Todos achavam que o doutor tinha algo de divino em seu atendimento, pois o amor que depositava na consulta a cada paciente era realmente de muita afetividade e abnegação.
Haviam se casado há quase um ano, e Diamantina encontrava-se no comecinho de sua primeira gestação.
Os dois irradiavam felicidade. Eram gratos à vida e a Deus por terem tido a chance de passar por essa existência deixando algo de bom no coração de cada um, principalmente no de sr. Pedro, que não medira esforços em adquirir a casa em que hoje abriga o consultório de Dr. Ernesto e de sua auxiliar e querida esposa Diamantina.
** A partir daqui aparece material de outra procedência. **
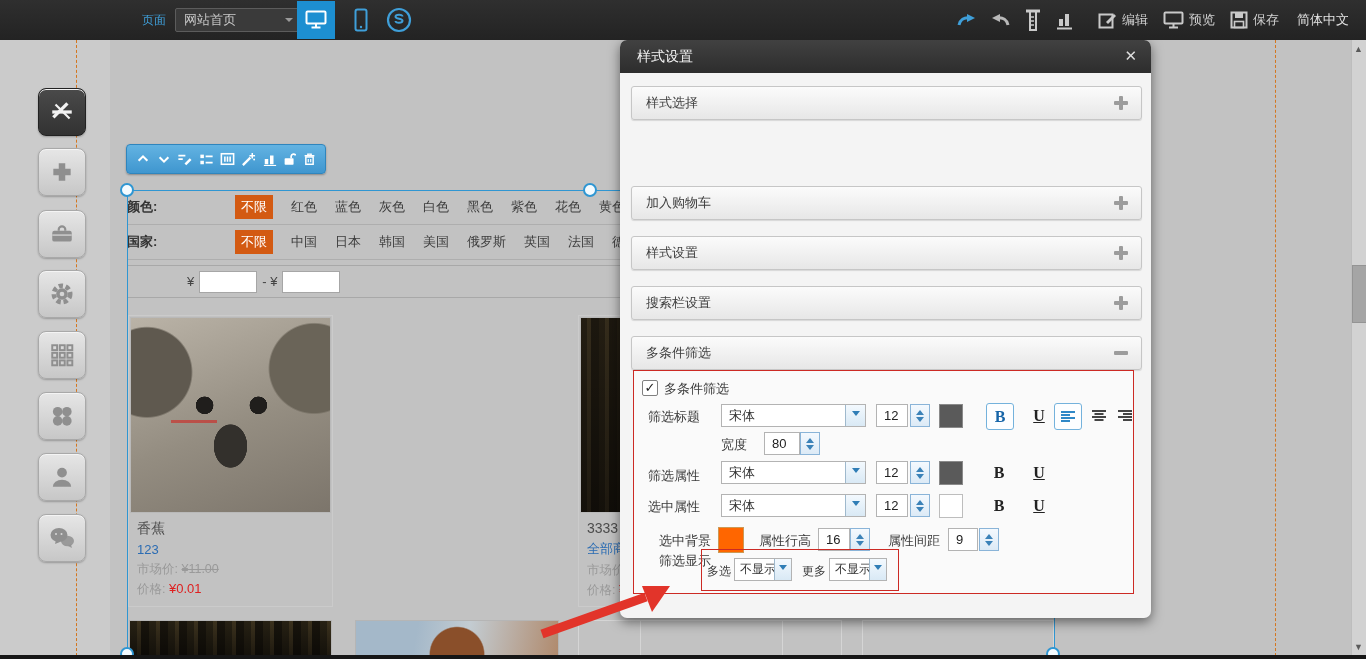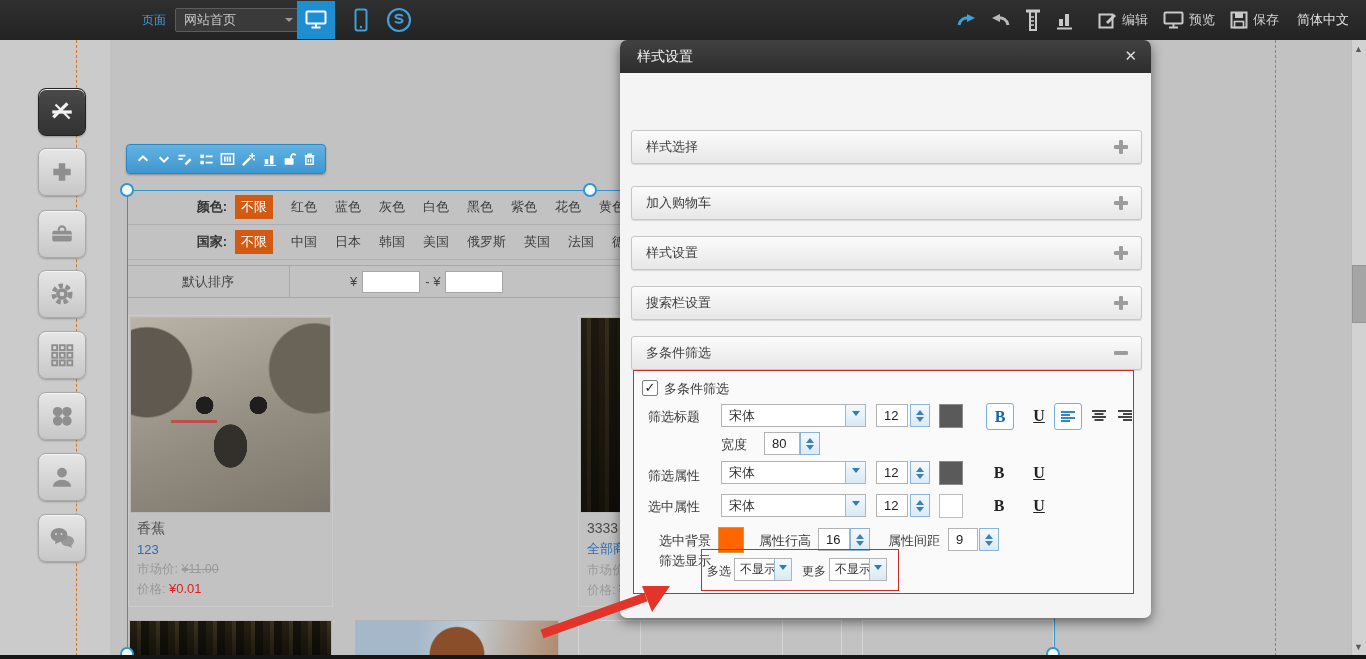--- a/index.html
+++ b/index.html
@@ -26,21 +26,21 @@
   .bottombar{left:0;top:655px;width:1366px;height:4px;background:#161616;z-index:40;}
   
   .sel-rect{left:127px;top:190px;width:926px;height:464px;border:1px solid #2f96d2;z-index:14;}
   .handle{width:10px;height:10px;border:2px solid #2f96d2;background:#f4fbff;border-radius:50%;z-index:15;}
   
   .mini-toolbar{left:126px;top:144px;width:186px;height:28px;border-radius:4px;z-index:20;
     background:linear-gradient(#63b3e2,#3f96cf);border:1px solid #2f85bd;box-shadow:0 1px 2px rgba(0,0,0,.3);
     display:flex;align-items:center;justify-content:space-around;padding:0 6px;color:#fff;}
   
   .f-row{left:127px;width:926px;height:34px;border-bottom:1px solid #aeaeae;display:flex;align-items:center;z-index:10;font-size:13px;color:#3c3c3c;}
-  .f-label{width:100px;text-align:right;font-weight:bold;color:#333;}
+  .f-label{width:100px;font-weight:bold;color:#333;}
   .chip-sel{margin-left:8px;width:38px;height:24px;background:#d35a12;color:#fff;display:flex;align-items:center;justify-content:center;}
   .f-opt{margin-left:18px;min-width:26px;text-align:left;}
   .sort-bar{left:127px;top:265px;width:926px;height:31px;border-top:1px solid #a8a8a8;border-bottom:1px solid #a8a8a8;display:flex;z-index:10;font-size:13px;color:#444;}
   .sort-cell{display:flex;align-items:center;justify-content:center;border-right:1px solid #a8a8a8;}
   .price-inp{width:52px;height:18px;background:#fff;border:1px solid #a6a6a6;margin:0 5px;}
   
   .card{border:1px solid #cbcbcb;z-index:10;}
   .card .img{position:absolute;left:1px;top:1px;right:1px;height:194px;border:1px solid #b9b9b9;}
   .card .txt{position:absolute;left:8px;top:202px;right:6px;font-size:13px;}
   .p-title{color:#4c4c4c;font-size:14px;margin:2px 0 4px;}
@@ -312,21 +312,20 @@
     <span class="f-opt">日本</span>
     <span class="f-opt">韩国</span>
     <span class="f-opt">美国</span>
     <span class="f-opt">俄罗斯</span>
     <span class="f-opt">英国</span>
     <span class="f-opt">法国</span>
     <span class="f-opt">德国</span>
   </div>
 
   <div class="abs sort-bar">
-    <div class="sort-cell" style="width:162px;">默认排序</div>
     <div class="sort-cell" style="flex:1;border-right:none;justify-content:flex-start;padding-left:60px;">
       <span>¥</span>
       <input class="price-inp" value="" style="">
       <span>- ¥</span>
       <input class="price-inp" value="" style="">
     </div>
   </div>
 
   <div class="abs card" style="left:128px;top:315px;width:203px;height:290px;">
     <div class="img" style="background:
@@ -372,21 +371,21 @@
   <div class="abs" style="left:622px;top:605px;width:431px;height:0;border-top:1px solid #d0d0d0;z-index:9;"></div>
   <div class="abs ghost-card" style="left:640px;top:620px;width:200px;height:35px;"></div>
   <div class="abs ghost-card" style="left:862px;top:620px;width:190px;height:35px;"></div>
 
   <div class="abs panel">
     <div class="panel-head">
       <span>样式设置</span>
       <span class="panel-close">✕</span>
     </div>
 
-    <div class="acc-bar" style="top:46px;margin-top:44px;">
+    <div class="acc-bar" style="top:46px;">
       <span class="acc-title">样式选择</span>
       <span class="acc-ico">
           <span class="h"></span>
           <span class="v"></span>
         </span>
     </div>
     <div class="acc-bar" style="top:146px;">
       <span class="acc-title">加入购物车</span>
       <span class="acc-ico">
           <span class="h"></span>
O tio, Dr. Nelson, que ficara na cidade, aprendera muito com o sobrinho e já não estava mais tão descrente assim.
Dessa forma, as coisas foram se ajeitando, e Dr. Ernesto foi angariando amigos em longínquas cidades. Porém, quando sua sensibilidade e a medicina convencional não surtiam o efeito necessário, ele não se fazia de rogado e indicava com amor o endereço da casa de nossa querida Sinhá Tina.
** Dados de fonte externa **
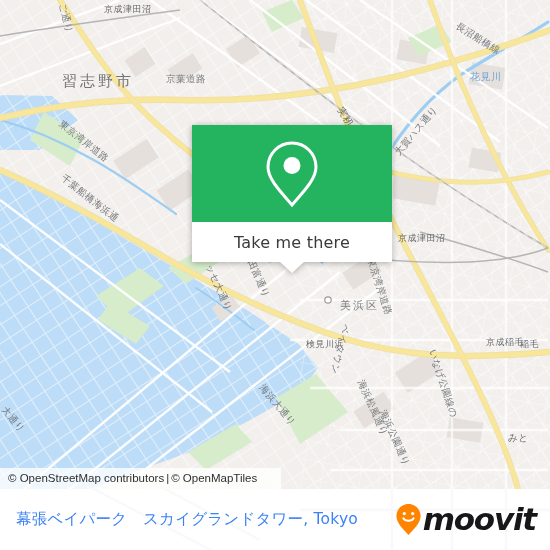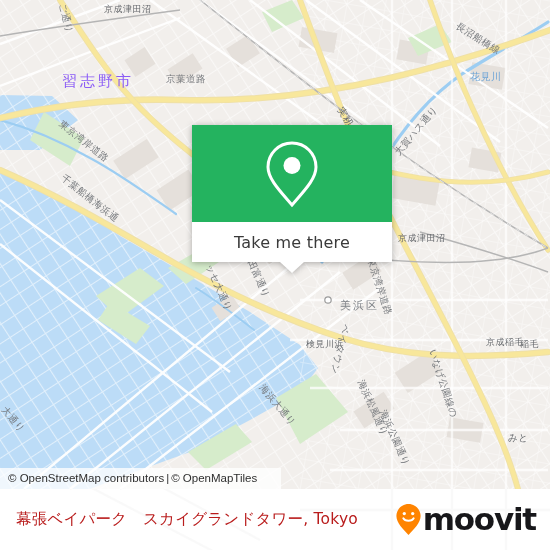--- a/index.html
+++ b/index.html
@@ -45,21 +45,21 @@
   .map-label {
     position: absolute;
     color: #6b6e72;
     font-family: "DejaVu Sans", sans-serif;
     white-space: nowrap;
     pointer-events: none;
     letter-spacing: 0.5px;
   }
   .lbl-city {
     font-size: 15px;
-    color: #8b5cf6;
+    color: #737373;
     letter-spacing: 3px;
   }
   .lbl-ward {
     font-size: 11px;
     color: #7e8287;
     letter-spacing: 2px;
   }
   .lbl-road {
     font-size: 9.5px;
     color: #75787c;
@@ -160,38 +160,39 @@
     width: 100%;
     height: 100%;
     display: flex;
     align-items: center;
     justify-content: space-between;
     padding: 0 14px 0 16px;
     box-sizing: border-box;
   }
   .footer-title {
     font-size: 15.5px;
-    color: #b91c1c;
+    color: #3b82f6;
     font-family: "DejaVu Sans", sans-serif;
     white-space: nowrap;
     letter-spacing: 0.2px;
   }
   .brand {
     display: flex;
     align-items: center;
     gap: 1px;
   }
   .brand-mark svg { display: block; }
   .brand-text {
     font-size: 31px;
     font-weight: bold;
     color: #17171a;
     font-family: "DejaVu Sans", sans-serif;
     letter-spacing: -1.2px;
     line-height: 31px;
+    font-style: italic;
   }
 </style>
 </head>
 <body>
 
 <div id="app">
 
   <div class="map">
 
     <svg class="map-svg" viewBox="0 0 550 489">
Vamos nos distanciando da janela da sala de música de Ivo e, percorrendo a estrada, abrimos pequeno portão, ladeado por lindas flores. Encontramos a velha senhora sentada no terreiro, contemplando o céu, agradecendo ao Pai Amoroso com toda a sua humildade de gratidão, que, embora tivesse passado pelas agruras de um momento em que a cor da pele distinguia quem era melhor ou pior, ainda assim plantava por onde passava o amor, a esperança e a sementinha do perdão, caminho pelo qual chegaremos sem dúvida ao Portal do Senhor, onde o brilho que vislumbraremos será guardado para sempre em nossos corações.